• Task: What is needed is a word-for-word transcript of the listing, free of pictures.

• Provided information:
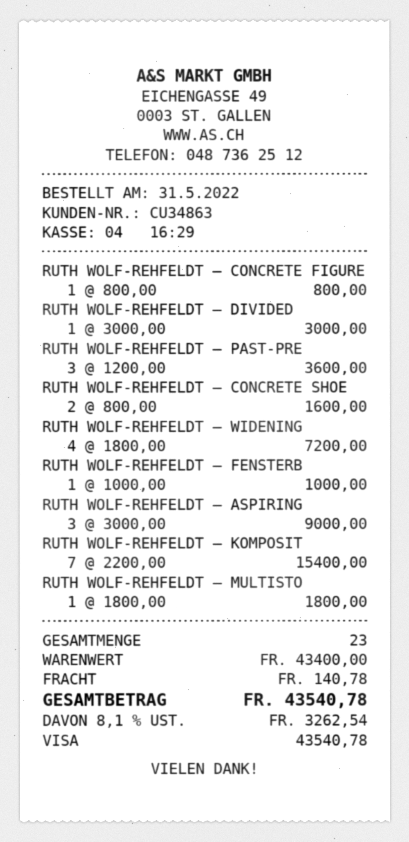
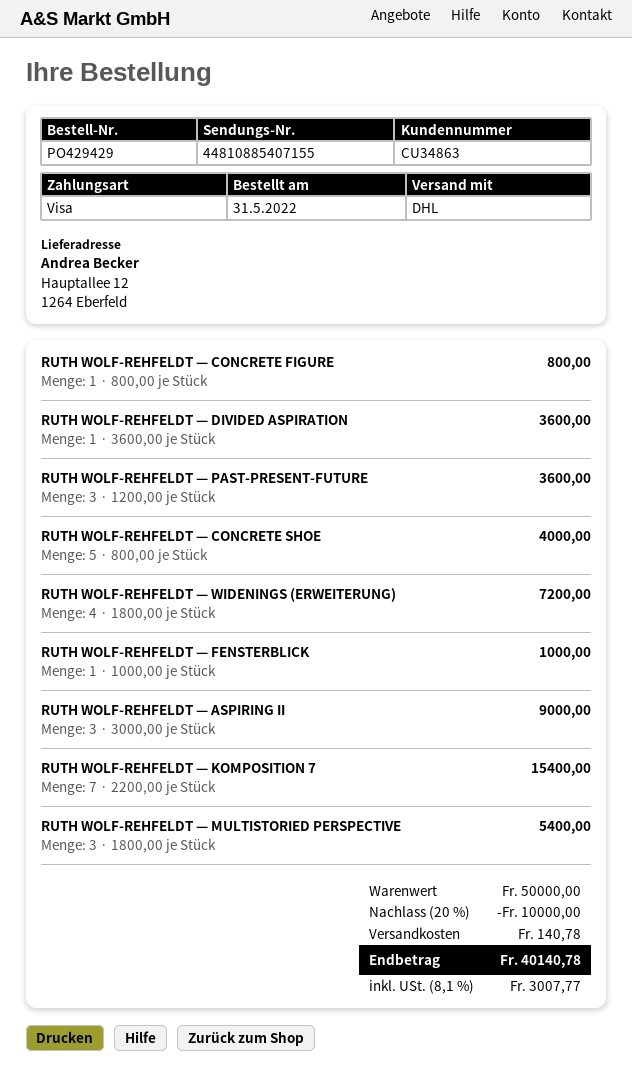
RUTH WOLF-REHFELDT — DIVIDED: 1 x 3000.00 = 3000.00 -> 1 x 3600.00 = 3600.00
RUTH WOLF-REHFELDT — CONCRETE SHOE: 2 x 800.00 = 1600.00 -> 5 x 800.00 = 4000.00
RUTH WOLF-REHFELDT — MULTISTO: 1 x 1800.00 = 1800.00 -> 3 x 1800.00 = 5400.00
subtotal: 43400.00 -> 50000.00
discount: none -> 20% = 10000.00
tax: 8.1% = 3262.54 -> 8.1% = 3007.77
total: 43540.78 -> 40140.78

• Output below:
RUTH WOLF-REHFELDT — DIVIDED: 1 x 3000.00 = 3000.00 -> 1 x 3600.00 = 3600.00
RUTH WOLF-REHFELDT — CONCRETE SHOE: 2 x 800.00 = 1600.00 -> 5 x 800.00 = 4000.00
RUTH WOLF-REHFELDT — MULTISTO: 1 x 1800.00 = 1800.00 -> 3 x 1800.00 = 5400.00
subtotal: 43400.00 -> 50000.00
discount: none -> 20% = 10000.00
tax: 8.1% = 3262.54 -> 8.1% = 3007.77
total: 43540.78 -> 40140.78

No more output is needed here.